We focused our attention on Bacteroides species as these seemed to differentiate between healthy individuals and those with CD when using general bacterial primers for T-RFLP. B. vulgatus, B. uniformis and B. ovatus were the most abundant Bacteroides species detected. B. uniformis (TRF 262) was present in all samples and B. ovatus (TRF 264) and B. vulgatus (TRFs 83 and 142), were present in most of the samples (Supplementary Figure S1). The reason for two representative TRFs for B. vulgatus is probably due to different strain variations of the 16S rRNA gene within this species. The Bacteroides communities were not significantly similar within any of the twin sets, including the healthy twins (Supplementary Figure S1). However, it has been previously shown that the Bacteroides group has a very large inter-individual variation (Eckburg et al., 2005; Jernberg et al., 2007).

Interestingly, our data suggest that there are differences in the composition of Bacteroides species in healthy individuals and CD patients with ileal involvement (Supplementary Figure S2). This difference was largely due to lower relative abundances of B. uniformis and higher abundances of B. ovatus and B. vulgatus, in patients with ileal involvement compared with both healthy twins and twins with colonic disease. Several previous reports have also shown an abnormal Bacteroides community in CD patients compared to healthy individuals (Seksik et al., 2003; Ott et al., 2004; Scanlan et al., 2006). For example, Scanlan et al. (2006) reported a lower complexity of DGGE (denaturing gradient gel electrophoresis) profiles within the B. fragilis subgroup in CD patients than in healthy individuals and a difficulty in obtaining PCR products from CD patients compared to controls. In this study, it was not problematic to obtain PCR products for the Bacteroides group, which could simply reflect differences in Bacteroides abundances within the sample groups of the two studies.
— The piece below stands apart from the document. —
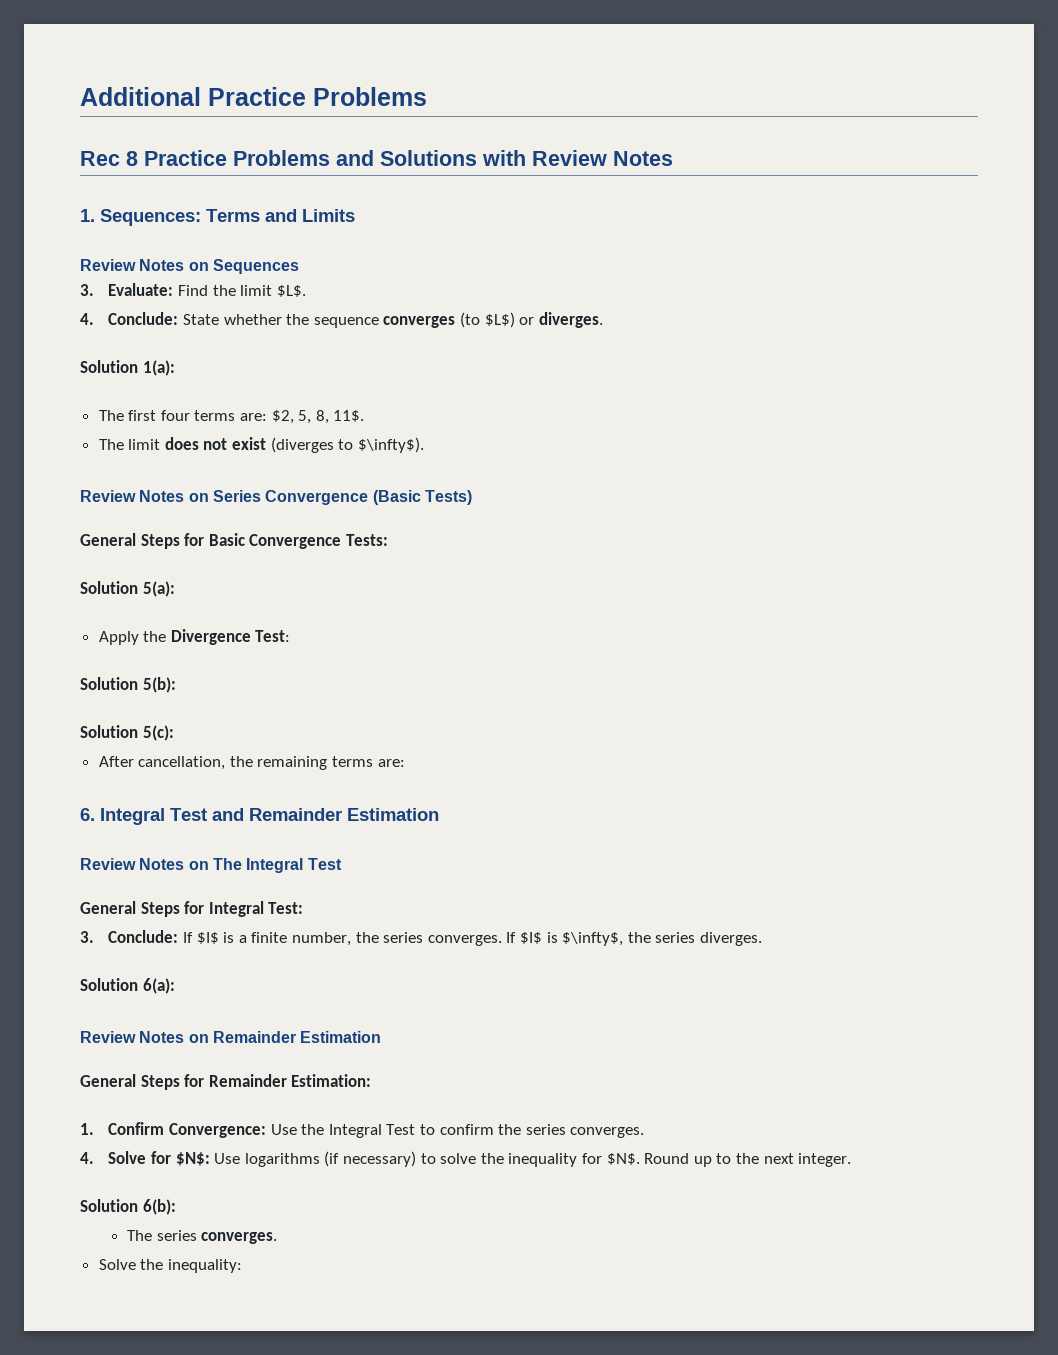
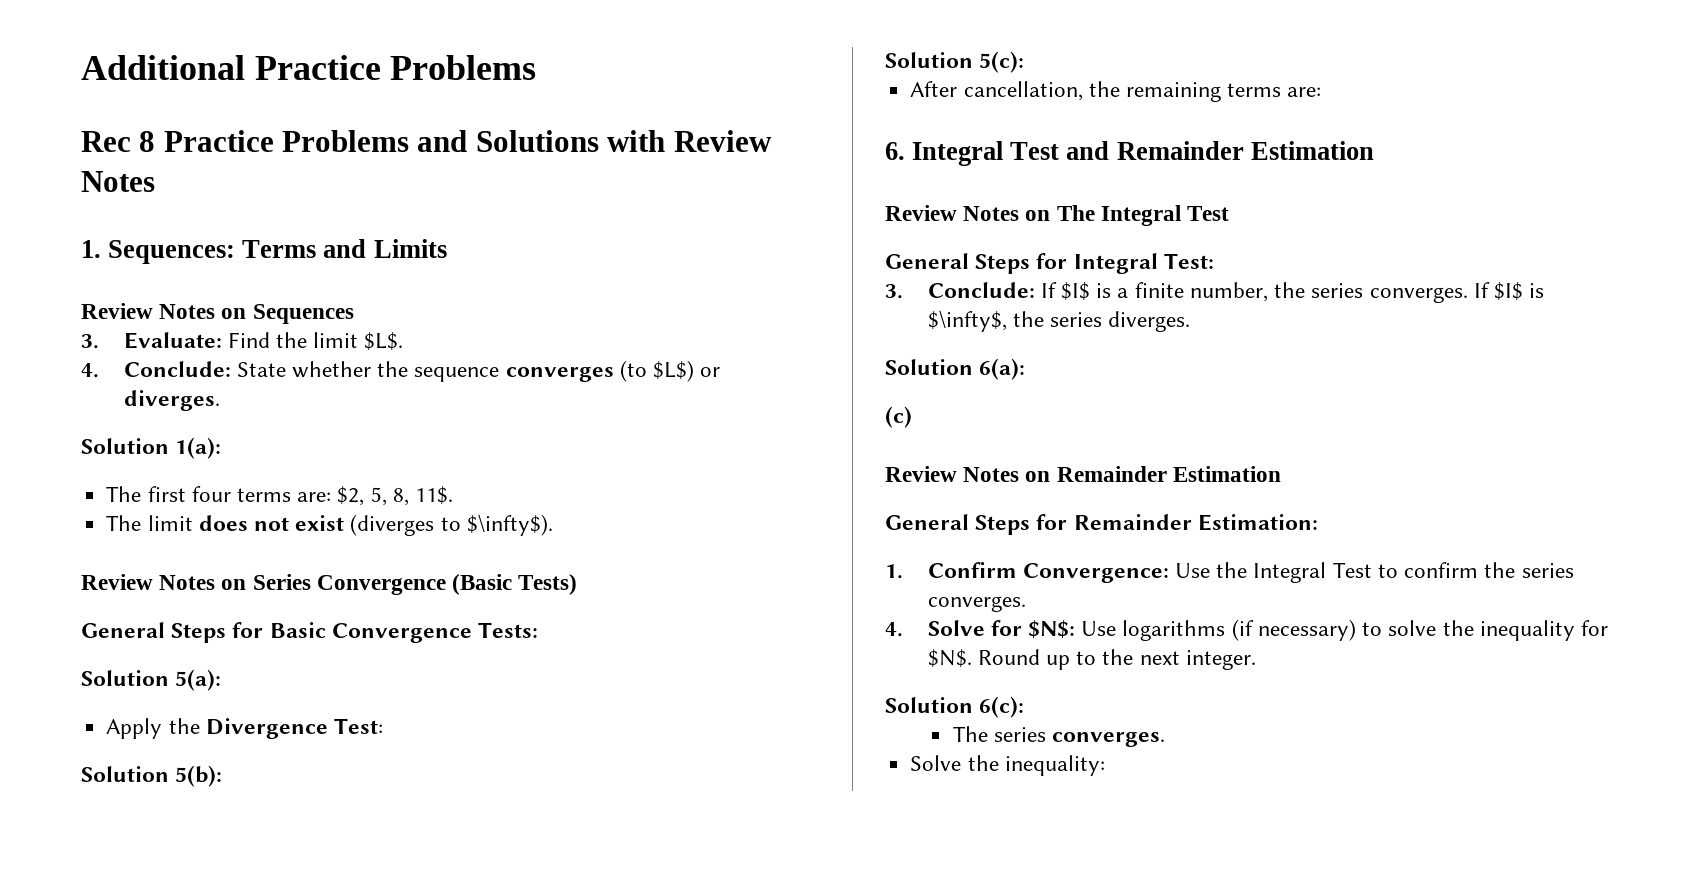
+ (c)
- Solution 6(b):
+ Solution 6(c):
One main conclusion of this study was that the healthy twins and some of the concordant twins that were sampled had similar microbial community profiles and these were closely matched within a particular twin set. However, this similarity did not hold for discordant twins suggesting that the diseased individuals had a different microbial community structure than their healthy twins. This finding was made using two independent molecular approaches: %G+C profiling and T-RFLP. By assessing the T-RFLP diversity within twins a higher agreement was found within healthy twin pairs compared to that within discordant and concordant twin pairs. In addition, the bacterial diversity was higher in healthy twins compared to CD twins. Interestingly, cluster analysis of binary T-RFLP data as well as ordination techniques of T-RFLP abundance data showed that CD twins with ileal involvement differed from healthy twins as well as from twins with colonic disease. This difference could partly be explained by a shift of the dominant Bacteroides community members of CD patients with ileal involvement.